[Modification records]
>>

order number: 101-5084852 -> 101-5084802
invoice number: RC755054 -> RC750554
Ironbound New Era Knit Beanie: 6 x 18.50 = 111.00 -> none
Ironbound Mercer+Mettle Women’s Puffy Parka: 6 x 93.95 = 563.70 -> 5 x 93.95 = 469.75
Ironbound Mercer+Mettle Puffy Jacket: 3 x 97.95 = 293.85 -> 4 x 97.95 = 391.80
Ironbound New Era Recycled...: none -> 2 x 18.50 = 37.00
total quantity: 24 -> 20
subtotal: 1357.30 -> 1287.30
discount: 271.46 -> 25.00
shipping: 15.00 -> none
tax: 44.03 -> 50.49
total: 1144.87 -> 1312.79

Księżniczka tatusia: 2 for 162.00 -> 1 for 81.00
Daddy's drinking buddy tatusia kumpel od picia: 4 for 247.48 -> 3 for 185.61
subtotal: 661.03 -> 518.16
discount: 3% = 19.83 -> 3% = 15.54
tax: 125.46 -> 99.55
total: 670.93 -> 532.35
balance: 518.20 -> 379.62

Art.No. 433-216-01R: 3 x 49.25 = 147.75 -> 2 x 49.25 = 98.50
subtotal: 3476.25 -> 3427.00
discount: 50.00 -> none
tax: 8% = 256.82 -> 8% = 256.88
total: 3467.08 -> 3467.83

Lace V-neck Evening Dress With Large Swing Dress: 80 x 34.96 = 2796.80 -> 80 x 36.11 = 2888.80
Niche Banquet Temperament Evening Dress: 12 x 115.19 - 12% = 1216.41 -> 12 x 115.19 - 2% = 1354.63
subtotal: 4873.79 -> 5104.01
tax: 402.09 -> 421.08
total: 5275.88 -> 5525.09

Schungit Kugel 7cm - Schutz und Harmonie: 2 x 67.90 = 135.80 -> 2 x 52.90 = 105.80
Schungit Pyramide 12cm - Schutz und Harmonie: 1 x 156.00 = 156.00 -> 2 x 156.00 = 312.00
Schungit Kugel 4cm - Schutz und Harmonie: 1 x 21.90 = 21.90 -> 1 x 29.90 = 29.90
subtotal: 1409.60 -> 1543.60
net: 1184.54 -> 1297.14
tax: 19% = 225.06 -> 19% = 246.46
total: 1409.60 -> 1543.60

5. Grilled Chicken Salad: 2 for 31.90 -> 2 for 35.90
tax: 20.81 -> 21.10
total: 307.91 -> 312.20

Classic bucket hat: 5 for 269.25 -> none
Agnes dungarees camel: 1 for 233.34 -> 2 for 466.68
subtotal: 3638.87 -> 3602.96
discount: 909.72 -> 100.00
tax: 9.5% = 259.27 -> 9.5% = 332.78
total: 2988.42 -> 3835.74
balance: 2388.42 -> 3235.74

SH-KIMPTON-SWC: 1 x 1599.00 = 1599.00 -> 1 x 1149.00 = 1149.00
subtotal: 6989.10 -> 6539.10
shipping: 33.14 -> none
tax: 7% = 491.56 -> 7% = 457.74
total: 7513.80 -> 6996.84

<<

• [TASK INSTRUCTIONS] Copy the stretch of the records above that runs from the line with "total: 3467.08 -> 3467.83" through the line with "total: 5275.88 -> 5525.09". Both end lines belong in the copy, and nothing else does.

• [SOLVED EXERCISE]
total: 3467.08 -> 3467.83

Lace V-neck Evening Dress With Large Swing Dress: 80 x 34.96 = 2796.80 -> 80 x 36.11 = 2888.80
Niche Banquet Temperament Evening Dress: 12 x 115.19 - 12% = 1216.41 -> 12 x 115.19 - 2% = 1354.63
subtotal: 4873.79 -> 5104.01
tax: 402.09 -> 421.08
total: 5275.88 -> 5525.09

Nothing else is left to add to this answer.